Никто не протестует против этих нововведений. Мне вспоминается старый советский анекдот про «верёвки с собой приносить или профсоюз выделит?»

Я же начинаю мои тюремные перемещения. Из приёмного блока в блок предварительного заключения. Из него в блок наркоманов и однажды даже попаду в респектабельный, где сразу увижу педофила из моей предыдущей тюрьмы. Теперь понимаю, зачем нужны эти «módulo respeto».

КНЯЗЬ

Сокамерник после обеда опрокидывался на койку и углублялся в чтение. Мне стало завидно, и я тоже взял в библиотеке довольно толстую книгу «История Испании», хотя читать без очков я не мог. Однажды мой сосед взял её в руки и, листая, начал втыкать бумажные закладки между страницами.

— Зачем? — спрашиваю я его.

— Здесь про моего деда написано.

— Он что, так знаменит?

— Да, он был последним владельцем титула в нашей семье и одним из основателей франкистской фаланги.

Охренеть! Я сижу с княжеским отпрыском!

— А как соотносится то, что ты из княжеской фамилии и сидишь за наркотрафик?

— Нормально соотносится. По крайней мере я не выгребаю навоз в цирке, как это делал самый настоящий князь, которого я знал.

Несколько дней у меня внутри недовольно что-то бурчала перепончатая тварь. Наконец я решил её побороть.

— Слушай, князь! Я тоже хочу титул! Давай я буду князем Сото и Эстремеры (первые две тюрьмы, где я сидел).

— Будь, мне не жалко.

Охранники регулярно прослушивают камеры, когда зэки находятся в них. Скорее всего, слушая нас, они сомневались в нормальности духа старых пеньков, которые по утрам вели такой разговор:

— Добрый день, Ваше Высочество!

— Добрый день, Князь! Как спалось?

— Отменно! Благодарю вас! Чего желаете откушать?

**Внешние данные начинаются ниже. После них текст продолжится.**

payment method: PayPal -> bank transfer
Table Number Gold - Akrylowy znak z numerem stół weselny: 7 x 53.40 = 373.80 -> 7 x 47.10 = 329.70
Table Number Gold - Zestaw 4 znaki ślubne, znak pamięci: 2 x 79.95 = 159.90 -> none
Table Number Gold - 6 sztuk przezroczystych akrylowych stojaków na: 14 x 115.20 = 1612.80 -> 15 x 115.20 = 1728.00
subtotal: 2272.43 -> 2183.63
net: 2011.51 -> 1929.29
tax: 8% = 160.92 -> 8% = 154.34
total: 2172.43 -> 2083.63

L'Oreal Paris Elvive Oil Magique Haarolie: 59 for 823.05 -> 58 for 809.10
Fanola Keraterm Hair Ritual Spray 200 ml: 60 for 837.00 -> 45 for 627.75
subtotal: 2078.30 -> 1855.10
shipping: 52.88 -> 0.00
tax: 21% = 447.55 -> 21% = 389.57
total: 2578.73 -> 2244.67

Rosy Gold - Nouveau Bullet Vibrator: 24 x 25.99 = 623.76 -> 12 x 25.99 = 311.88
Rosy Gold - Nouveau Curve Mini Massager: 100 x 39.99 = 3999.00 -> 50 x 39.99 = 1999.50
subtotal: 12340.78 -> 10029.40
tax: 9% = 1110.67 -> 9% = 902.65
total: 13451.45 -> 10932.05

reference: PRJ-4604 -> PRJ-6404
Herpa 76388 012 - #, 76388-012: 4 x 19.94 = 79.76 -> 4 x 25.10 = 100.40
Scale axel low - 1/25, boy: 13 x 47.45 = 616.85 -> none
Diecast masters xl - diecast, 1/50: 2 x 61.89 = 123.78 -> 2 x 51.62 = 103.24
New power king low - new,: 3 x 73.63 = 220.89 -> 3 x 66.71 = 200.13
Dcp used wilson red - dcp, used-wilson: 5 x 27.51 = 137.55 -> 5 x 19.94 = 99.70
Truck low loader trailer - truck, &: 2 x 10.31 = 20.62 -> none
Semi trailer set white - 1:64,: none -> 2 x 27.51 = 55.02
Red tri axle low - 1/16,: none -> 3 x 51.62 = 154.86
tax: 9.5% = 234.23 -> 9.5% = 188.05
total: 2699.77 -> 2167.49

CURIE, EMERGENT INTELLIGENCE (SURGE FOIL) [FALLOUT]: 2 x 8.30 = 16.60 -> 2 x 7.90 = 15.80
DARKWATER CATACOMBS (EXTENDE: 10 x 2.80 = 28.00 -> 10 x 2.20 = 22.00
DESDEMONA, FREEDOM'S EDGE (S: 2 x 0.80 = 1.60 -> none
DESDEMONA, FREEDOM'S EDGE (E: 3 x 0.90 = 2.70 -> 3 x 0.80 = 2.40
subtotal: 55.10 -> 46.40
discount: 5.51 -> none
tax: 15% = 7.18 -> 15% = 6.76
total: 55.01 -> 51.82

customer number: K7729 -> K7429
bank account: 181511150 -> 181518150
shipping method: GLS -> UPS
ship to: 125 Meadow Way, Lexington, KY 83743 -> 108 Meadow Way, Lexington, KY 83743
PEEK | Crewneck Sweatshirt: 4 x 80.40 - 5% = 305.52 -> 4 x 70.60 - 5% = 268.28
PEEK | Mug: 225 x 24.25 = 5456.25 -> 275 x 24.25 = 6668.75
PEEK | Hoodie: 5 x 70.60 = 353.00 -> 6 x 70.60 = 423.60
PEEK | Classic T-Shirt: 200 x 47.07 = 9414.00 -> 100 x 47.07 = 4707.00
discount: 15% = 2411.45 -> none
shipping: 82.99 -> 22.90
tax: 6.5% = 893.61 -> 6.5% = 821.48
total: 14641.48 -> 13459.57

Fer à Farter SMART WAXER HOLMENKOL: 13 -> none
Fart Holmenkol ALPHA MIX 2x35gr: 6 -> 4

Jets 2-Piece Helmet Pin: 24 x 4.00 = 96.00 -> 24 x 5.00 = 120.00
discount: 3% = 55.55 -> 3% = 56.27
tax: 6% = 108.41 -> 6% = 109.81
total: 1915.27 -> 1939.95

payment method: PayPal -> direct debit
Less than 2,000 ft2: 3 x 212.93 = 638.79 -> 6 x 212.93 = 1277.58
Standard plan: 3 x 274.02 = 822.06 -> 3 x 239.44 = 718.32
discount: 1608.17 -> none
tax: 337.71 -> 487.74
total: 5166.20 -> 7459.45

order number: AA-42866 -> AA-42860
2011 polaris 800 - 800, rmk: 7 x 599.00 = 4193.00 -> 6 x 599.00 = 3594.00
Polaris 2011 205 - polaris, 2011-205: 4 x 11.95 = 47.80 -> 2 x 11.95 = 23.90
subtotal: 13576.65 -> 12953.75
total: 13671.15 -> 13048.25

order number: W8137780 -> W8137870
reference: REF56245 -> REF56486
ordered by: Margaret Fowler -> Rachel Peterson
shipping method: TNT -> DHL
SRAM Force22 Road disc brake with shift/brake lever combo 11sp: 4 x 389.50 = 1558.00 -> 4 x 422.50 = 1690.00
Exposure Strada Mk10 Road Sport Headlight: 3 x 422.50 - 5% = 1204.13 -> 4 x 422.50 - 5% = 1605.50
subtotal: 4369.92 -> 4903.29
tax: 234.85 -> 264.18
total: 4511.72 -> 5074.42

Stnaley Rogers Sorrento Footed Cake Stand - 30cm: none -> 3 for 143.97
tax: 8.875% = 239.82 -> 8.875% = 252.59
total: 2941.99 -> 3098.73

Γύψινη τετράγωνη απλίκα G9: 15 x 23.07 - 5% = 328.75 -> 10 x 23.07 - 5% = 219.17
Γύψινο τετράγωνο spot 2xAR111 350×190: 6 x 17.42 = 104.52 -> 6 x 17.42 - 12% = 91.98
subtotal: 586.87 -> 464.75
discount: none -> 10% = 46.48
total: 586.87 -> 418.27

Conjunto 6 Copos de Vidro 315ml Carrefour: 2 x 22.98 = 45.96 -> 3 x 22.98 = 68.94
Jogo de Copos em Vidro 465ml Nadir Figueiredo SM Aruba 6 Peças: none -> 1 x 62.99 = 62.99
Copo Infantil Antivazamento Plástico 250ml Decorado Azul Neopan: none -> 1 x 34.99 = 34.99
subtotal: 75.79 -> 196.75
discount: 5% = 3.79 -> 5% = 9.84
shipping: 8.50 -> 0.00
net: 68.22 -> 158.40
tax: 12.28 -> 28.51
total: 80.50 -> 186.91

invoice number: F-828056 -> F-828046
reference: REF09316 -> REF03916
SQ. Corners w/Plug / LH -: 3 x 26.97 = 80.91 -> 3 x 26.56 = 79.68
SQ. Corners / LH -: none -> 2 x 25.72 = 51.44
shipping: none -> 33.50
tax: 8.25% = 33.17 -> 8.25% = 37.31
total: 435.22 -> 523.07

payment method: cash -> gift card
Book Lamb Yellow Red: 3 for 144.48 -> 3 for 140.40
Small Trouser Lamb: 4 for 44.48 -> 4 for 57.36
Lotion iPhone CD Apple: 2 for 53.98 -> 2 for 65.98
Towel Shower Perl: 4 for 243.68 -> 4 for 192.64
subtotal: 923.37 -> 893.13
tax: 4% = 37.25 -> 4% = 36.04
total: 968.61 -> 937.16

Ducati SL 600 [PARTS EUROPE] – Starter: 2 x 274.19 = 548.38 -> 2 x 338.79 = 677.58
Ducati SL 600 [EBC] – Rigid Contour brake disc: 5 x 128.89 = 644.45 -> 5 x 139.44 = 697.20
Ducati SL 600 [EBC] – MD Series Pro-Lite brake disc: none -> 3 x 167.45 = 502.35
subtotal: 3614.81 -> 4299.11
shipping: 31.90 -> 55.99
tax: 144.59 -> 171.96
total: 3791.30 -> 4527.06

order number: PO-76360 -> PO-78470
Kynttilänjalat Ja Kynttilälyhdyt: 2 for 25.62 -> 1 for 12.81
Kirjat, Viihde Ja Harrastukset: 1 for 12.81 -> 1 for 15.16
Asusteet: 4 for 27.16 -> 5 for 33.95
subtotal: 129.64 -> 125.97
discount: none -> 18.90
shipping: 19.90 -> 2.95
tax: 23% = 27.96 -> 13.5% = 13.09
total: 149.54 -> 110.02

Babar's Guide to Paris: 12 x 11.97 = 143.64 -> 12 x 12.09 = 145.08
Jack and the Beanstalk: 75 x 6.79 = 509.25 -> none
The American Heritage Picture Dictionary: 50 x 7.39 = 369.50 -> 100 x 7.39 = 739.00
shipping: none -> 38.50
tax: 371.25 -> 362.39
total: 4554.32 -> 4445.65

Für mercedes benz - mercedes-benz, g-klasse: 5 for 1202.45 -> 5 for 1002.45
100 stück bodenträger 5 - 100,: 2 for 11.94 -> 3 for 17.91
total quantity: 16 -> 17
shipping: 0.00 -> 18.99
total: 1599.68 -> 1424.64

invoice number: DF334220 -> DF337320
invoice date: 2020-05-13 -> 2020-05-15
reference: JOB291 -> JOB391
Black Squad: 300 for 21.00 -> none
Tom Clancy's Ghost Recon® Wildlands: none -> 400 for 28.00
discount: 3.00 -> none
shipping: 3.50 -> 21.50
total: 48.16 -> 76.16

— Горячий круасан и чёрный кофе, если вас не затруднит…

ПРОВОКАЦИЯ

Что-то не заладилось в местном тюремном управлении. С уходом старой команды охранников в модуле стали появляться новые. Это — не считая новой же команды. На одно дежурство или на два появился новый фейс и, если это более-менее нормальный человек, то просто отбывает время и исчезает. Бывают и ненормальные.

Приоткрывается утром дверь камеры для проверки. В это время я уже, обычно, на ногах. Включаю свет, заодно радио, занимаюсь моими делами. Все сокамерники, что были со мной, с удовольствием продолжали нежиться в постели, лишь приподнимаясь на появление в приоткрытой двери охранника или махая ему рукой.

Одутловатое лицо молодого охранника заглядывает в щель. Ещё один новый. Мой сокамерник приподнимается на койке и смотрит на дверь. Очкарик медлит, переводит взгляд на меня, потом снова на койку.

— Пошевелись!

— Зачем? — снова приподнимает голову зэк.

— Я сазал, пошевелись!

— Чем пошевелить? — недоумевает сокамерник.

— Ах так!

Охранник исчезает. Через некоторое время открывается настежь дверь нашей камеры. В проём быстрым шагом, с перчатками, надетыми на руки, входит уже знакомое тело, поблёскивая стёклами на носу. За ним идёт полутораметровая пигалица и замыкает процессию ещё один молодой охранник. Тоже новый и тоже с перчатками.

Очкарик быстро идёт на меня в расчёте, что я отойду в сторону. Я ни с места и ему ничего другого не остаётся, как замереть. Вся троица оказывается в узкой ловушке в проходе камеры, и третий охранник благоразумно делает шаг назад, выходя в коридор.

— Ты…,- начинает охранник, но переводит взгляд на лежащего на втором ярусе койки, — Спускайся сюда!